## TASK DESCRIPTION
With the pictures excluded, retype the records that follow exactly.

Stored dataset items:

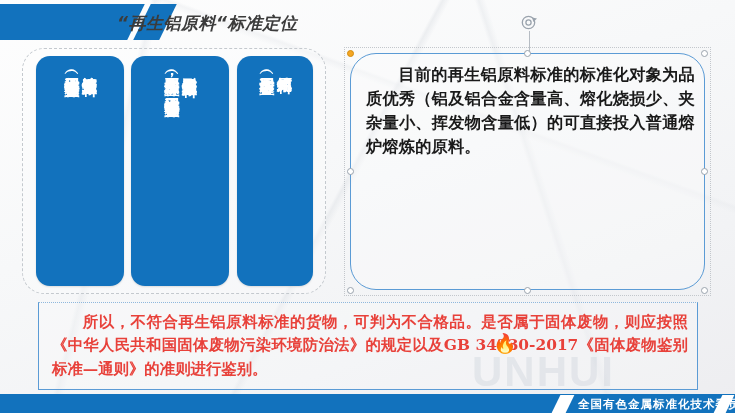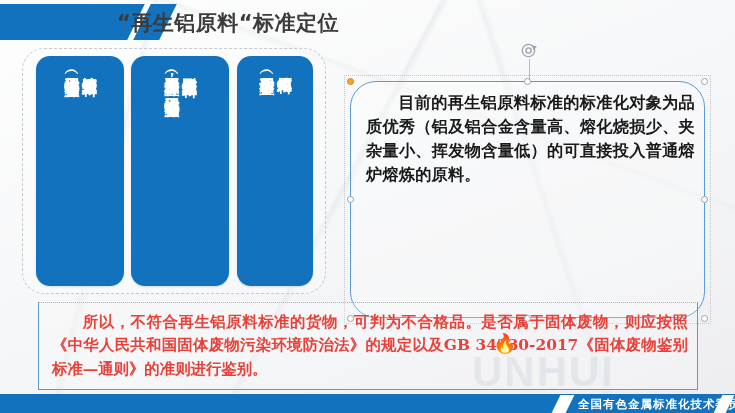"“再生铝原料“标准定位" .hdr-title { font-size: 21px -> 17px; font-style: none -> italic }
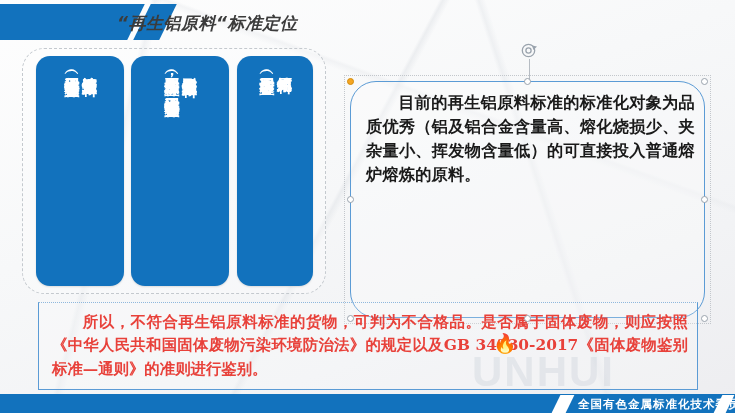"目前的再生铝原料标准的标准化对象为品质优秀（铝及铝合金含量高、熔化烧损少、夹杂量" .sel-wrap { margin-top: 28px -> none }
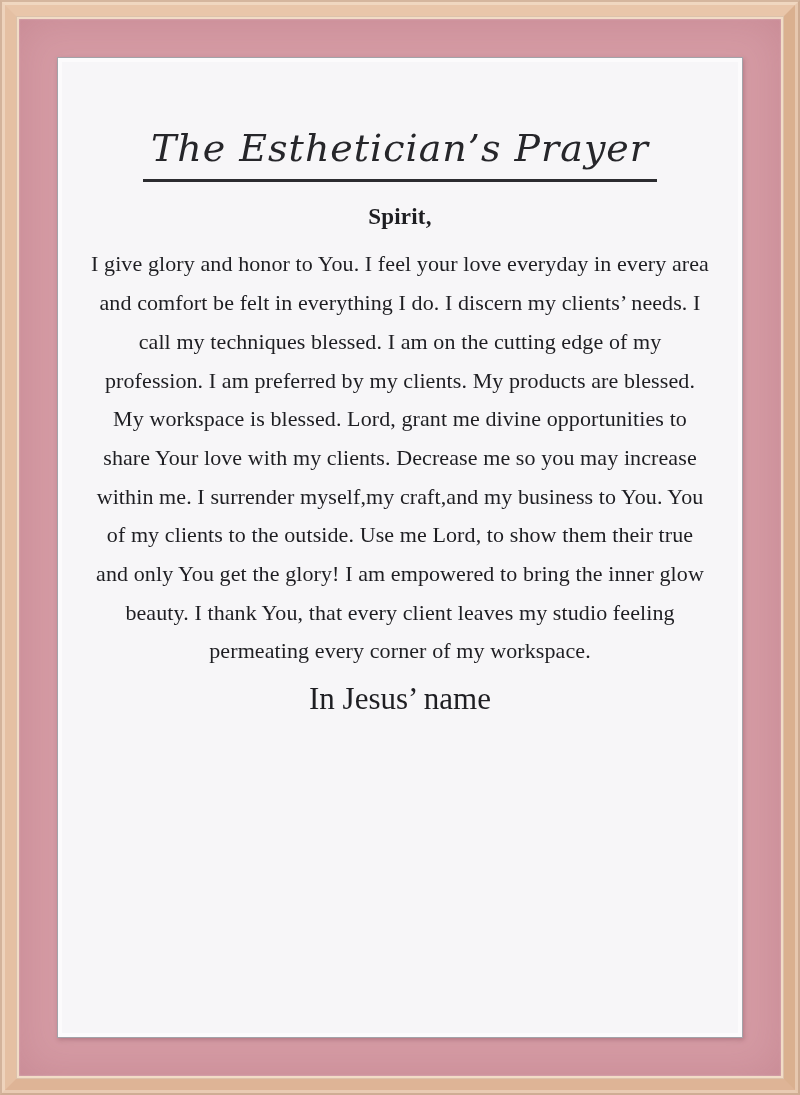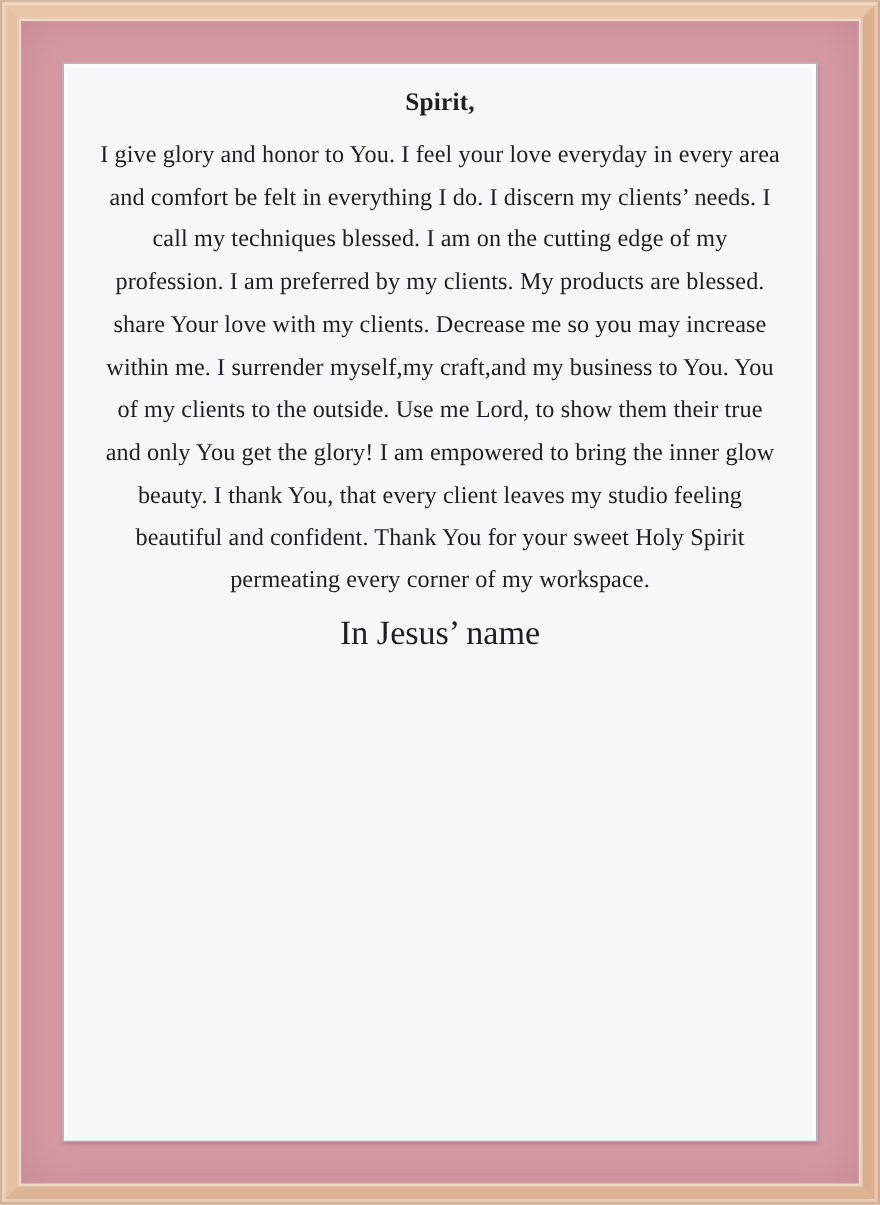"The Esthetician’s Prayer" div.title-wrap { html: none -> <div> <span>The Esthetician’s Prayer</span> </div> }
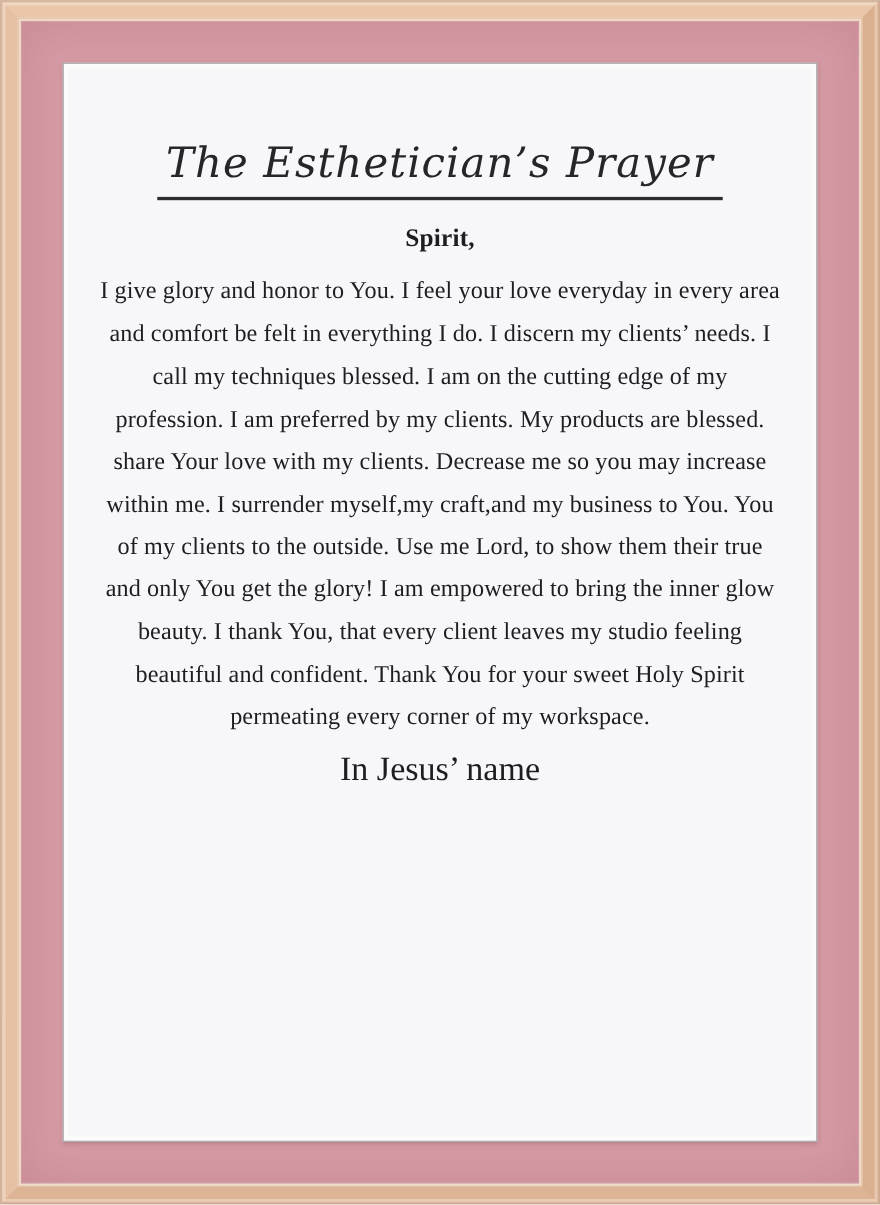"My workspace is blessed. Lord," div { html: none -> <div>My workspace is blessed. Lord, grant me divine opportunities to</div> }
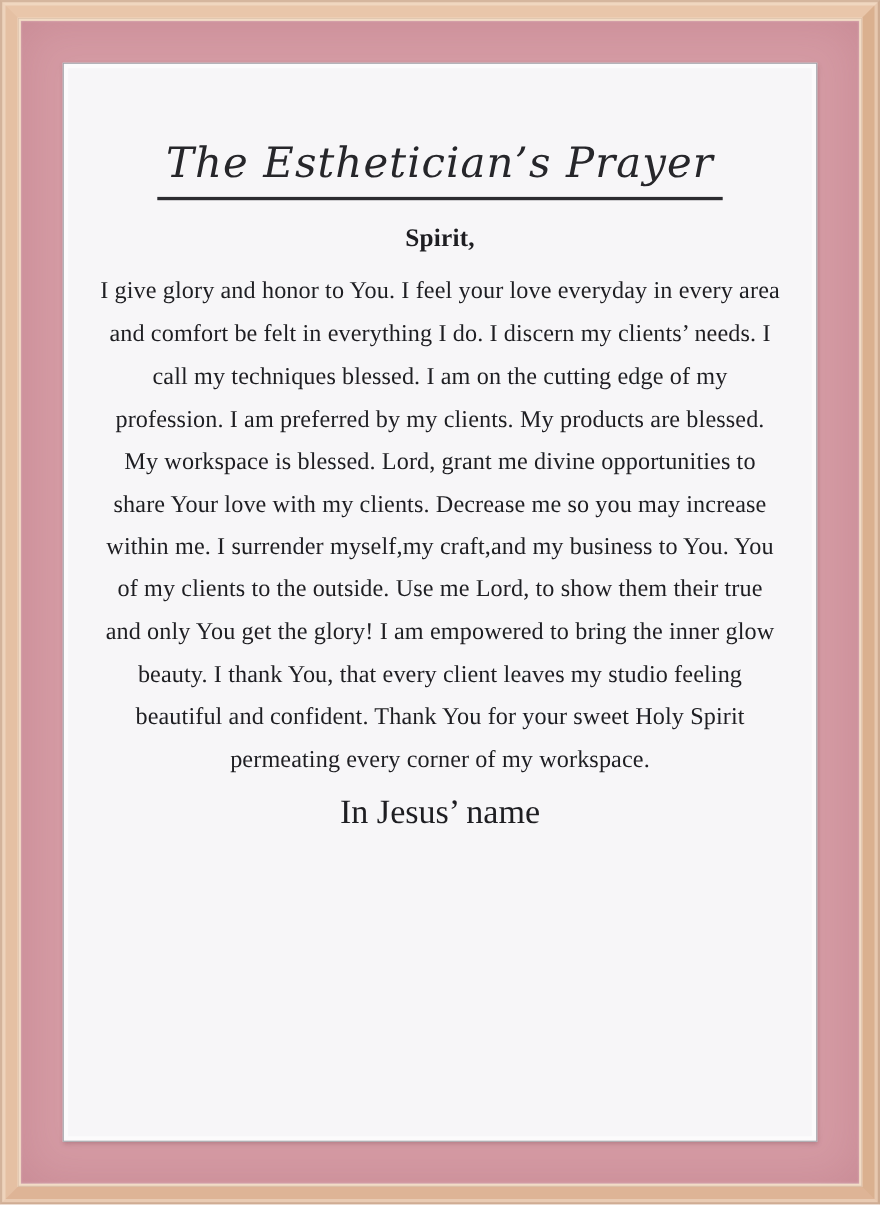"beautiful and confident. Thank You" div { html: <div>beautiful and confident. Thank You for your sweet Holy Spirit</div> -> none }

## YOUR SOLUTION
"“再生铝原料“标准定位" .hdr-title { font-size: 21px -> 17px; font-style: none -> italic }
"目前的再生铝原料标准的标准化对象为品质优秀（铝及铝合金含量高、熔化烧损少、夹杂量" .sel-wrap { margin-top: 28px -> none }
"The Esthetician’s Prayer" div.title-wrap { html: none -> <div> <span>The Esthetician’s Prayer</span> </div> }
"My workspace is blessed. Lord," div { html: none -> <div>My workspace is blessed. Lord, grant me divine opportunities to</div> }
"beautiful and confident. Thank You" div { html: <div>beautiful and confident. Thank You for your sweet Holy Spirit</div> -> none }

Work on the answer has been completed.